- **Required work**
Give again, word for word, each line of the data from the first through the one containing "- # instalacao de dependências". Pictures stay out.
═════ Information shown
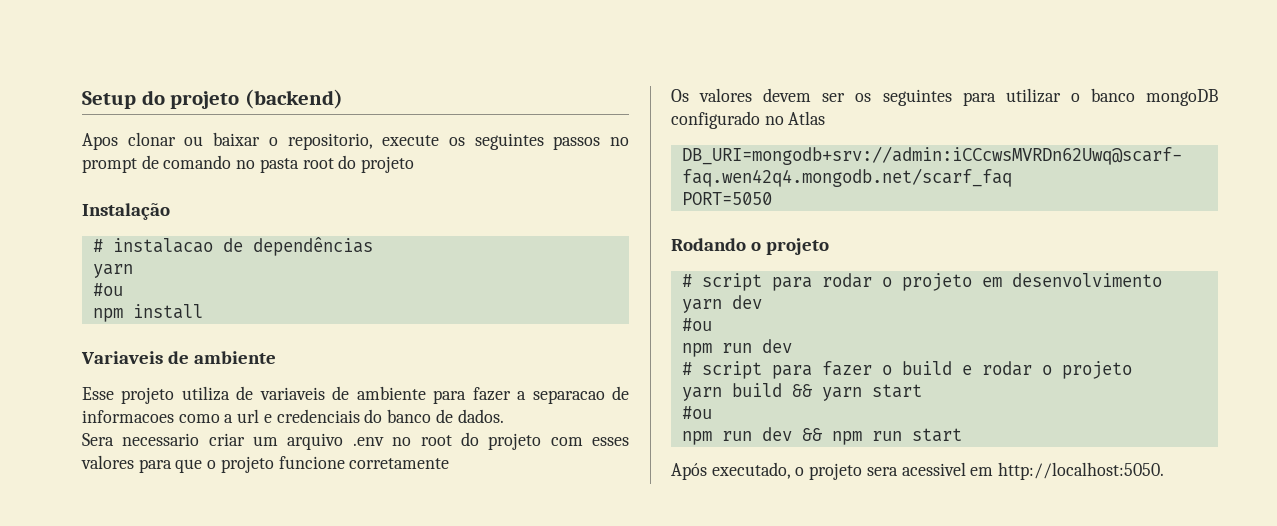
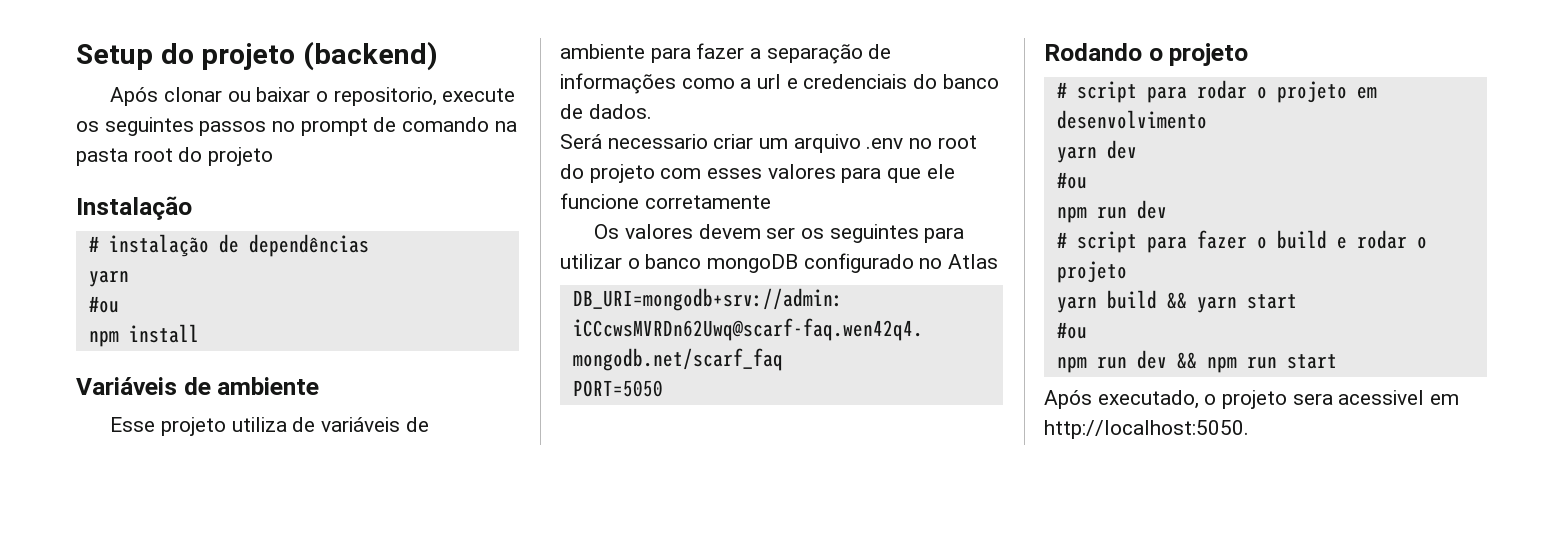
- Apos clonar ou baixar o repositorio, execute os seguintes passos no prompt de comando no pasta root do projeto
+ Após clonar ou baixar o repositorio, execute os seguintes passos no prompt de comando na pasta root do projeto
- # instalacao de dependências
+ # instalação de dependências
- Variaveis de ambiente
+ Variáveis de ambiente
- Esse projeto utiliza de variaveis de ambiente para fazer a separacao de informacoes como a url e credenciais do banco de dados.
+ Esse projeto utiliza de variáveis de ambiente para fazer a separação de informações como a url e credenciais do banco de dados.
- Sera necessario criar um arquivo .env no root do projeto com esses valores para que o projeto funcione corretamente
+ Será necessario criar um arquivo .env no root do projeto com esses valores para que ele funcione corretamente

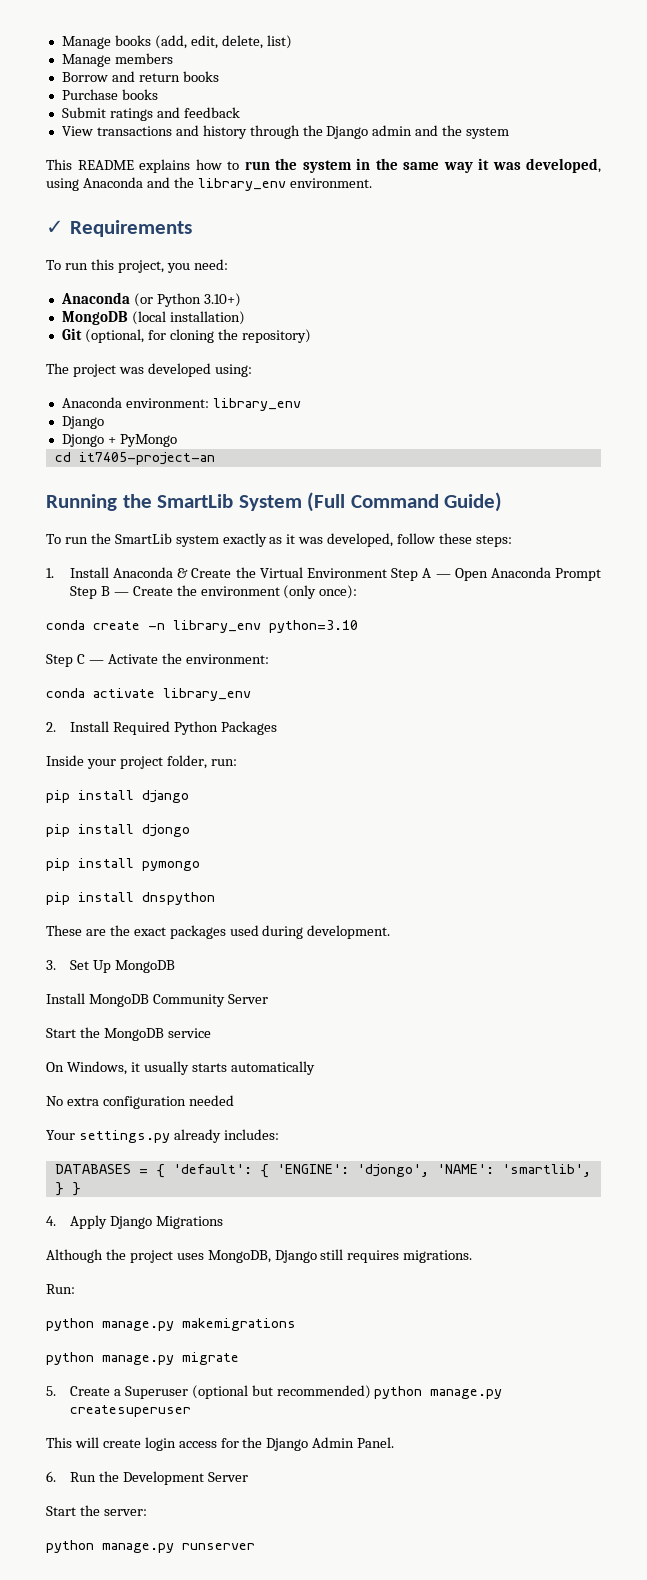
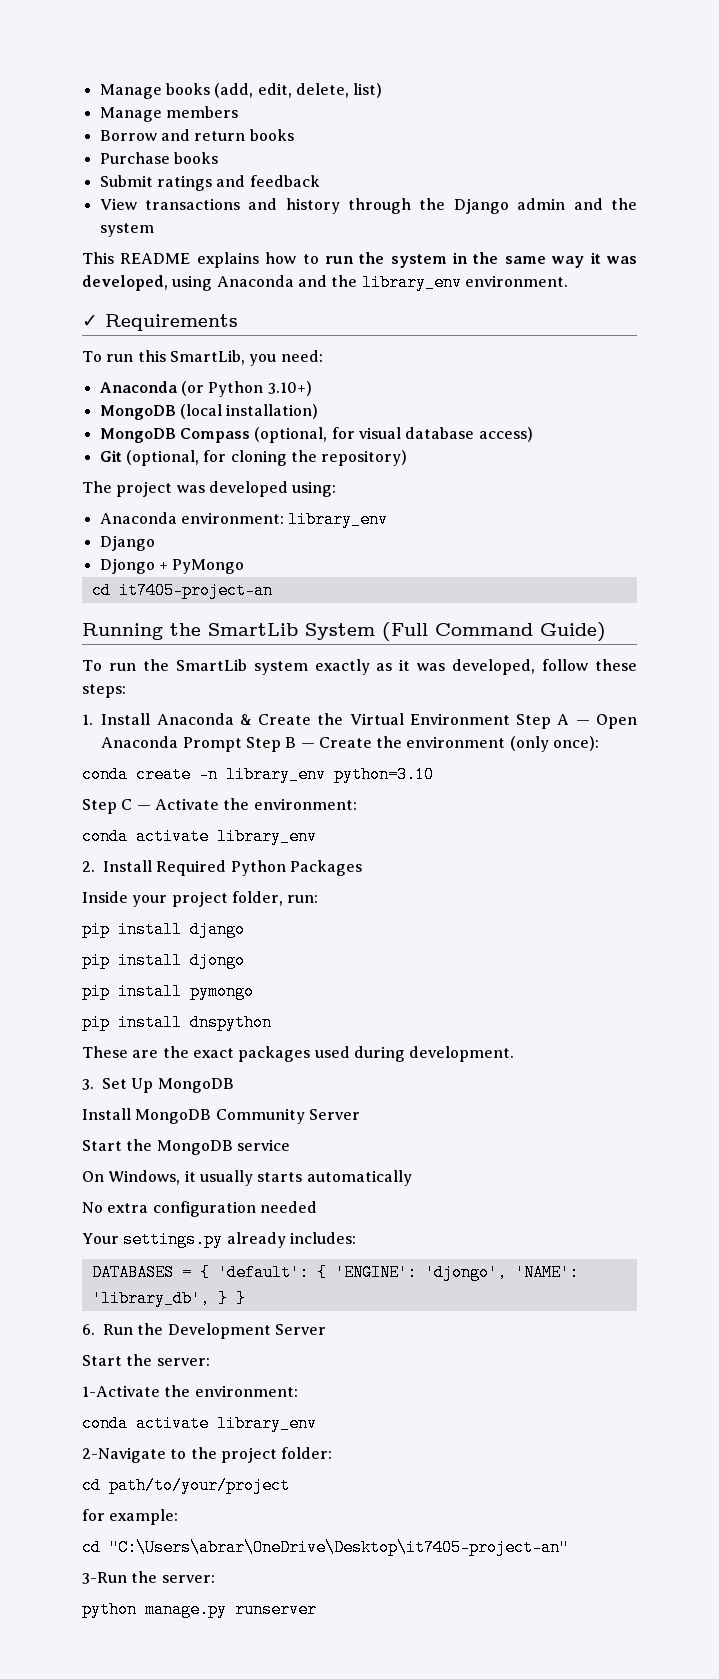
- To run this project, you need:
+ To run this SmartLib, you need:
+ MongoDB Compass (optional, for visual database access)
- DATABASES = { 'default': { 'ENGINE': 'djongo', 'NAME': 'smartlib', } }
+ DATABASES = { 'default': { 'ENGINE': 'djongo', 'NAME': 'library_db', } }
- 4. Apply Django Migrations
- Although the project uses MongoDB, Django still requires migrations.
- Run:
- python manage.py makemigrations
- python manage.py migrate
- 5. Create a Superuser (optional but recommended) python manage.py createsuperuser
- This will create login access for the Django Admin Panel.
+ 1-Activate the environment:
+ conda activate library_env
+ 2-Navigate to the project folder:
+ cd path/to/your/project
+ for example:
+ cd "C:\Users\abrar\OneDrive\Desktop\it7405-project-an"
+ 3-Run the server:

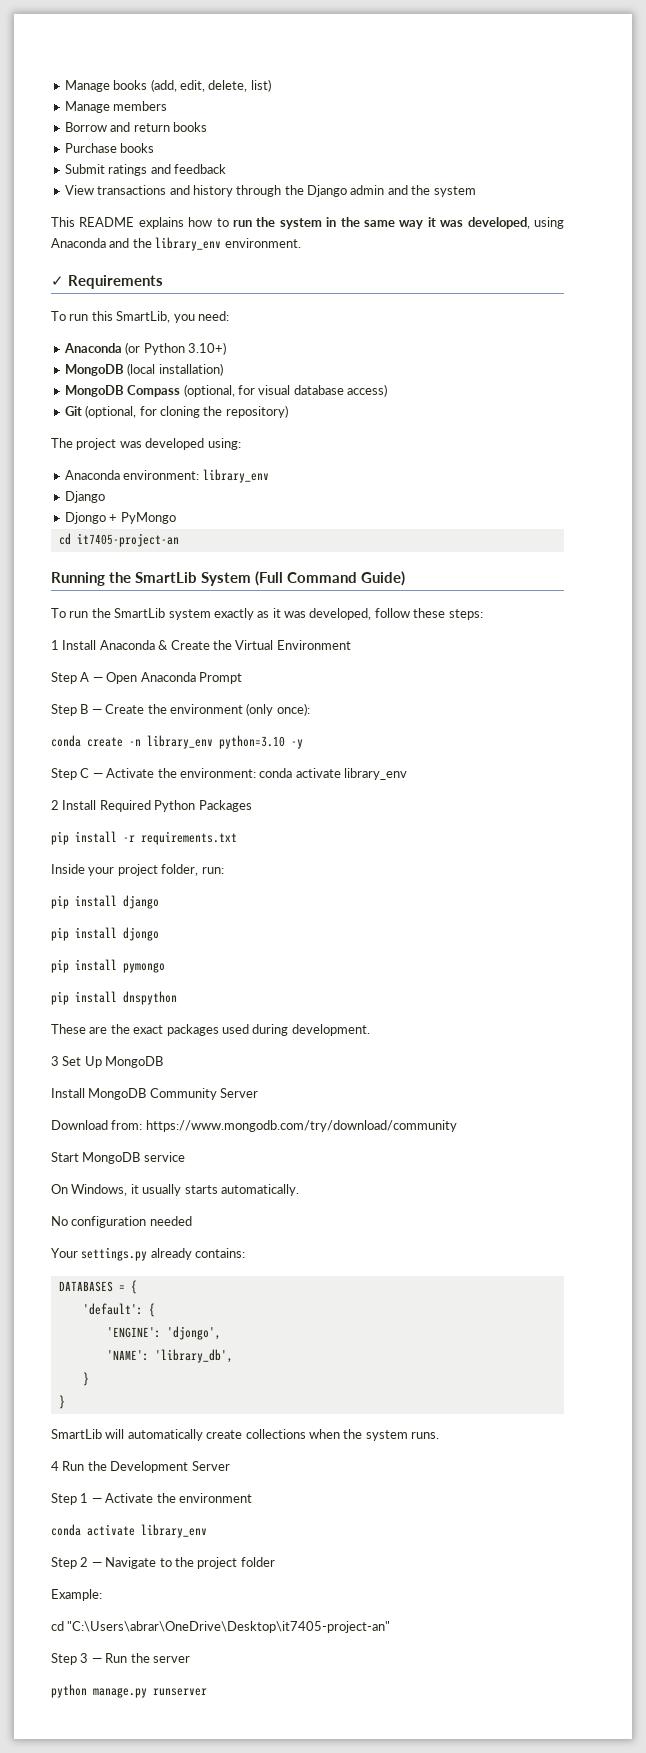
- 1. Install Anaconda & Create the Virtual Environment Step A — Open Anaconda Prompt Step B — Create the environment (only once):
+ 1 Install Anaconda & Create the Virtual Environment
+ Step A — Open Anaconda Prompt
+ Step B — Create the environment (only once):
- conda create -n library_env python=3.10
+ conda create -n library_env python=3.10 -y
- Step C — Activate the environment:
- conda activate library_env
- 2. Install Required Python Packages
+ Step C — Activate the environment: conda activate library_env
+ 2 Install Required Python Packages
+ pip install -r requirements.txt
- 3. Set Up MongoDB
+ 3 Set Up MongoDB
- Start the MongoDB service
+ Download from: https://www.mongodb.com/try/download/community
+ Start MongoDB service
- On Windows, it usually starts automatically
+ On Windows, it usually starts automatically.
- No extra configuration needed
+ No configuration needed
- Your settings.py already includes:
+ Your settings.py already contains:
- DATABASES = { 'default': { 'ENGINE': 'djongo', 'NAME': 'library_db', } }
- 6. Run the Development Server
- Start the server:
- 1-Activate the environment:
+ DATABASES = {
+ 'default': {
+ 'ENGINE': 'djongo',
+ 'NAME': 'library_db',
+ }
+ }
+ SmartLib will automatically create collections when the system runs.
+ 4 Run the Development Server
+ Step 1 — Activate the environment
  conda activate library_env
- 2-Navigate to the project folder:
- cd path/to/your/project
- for example:
+ Step 2 — Navigate to the project folder
+ Example:
  cd "C:\Users\abrar\OneDrive\Desktop\it7405-project-an"
- 3-Run the server:
+ Step 3 — Run the server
══════════
- **Reply**
- Apos clonar ou baixar o repositorio, execute os seguintes passos no prompt de comando no pasta root do projeto
+ Após clonar ou baixar o repositorio, execute os seguintes passos no prompt de comando na pasta root do projeto
- # instalacao de dependências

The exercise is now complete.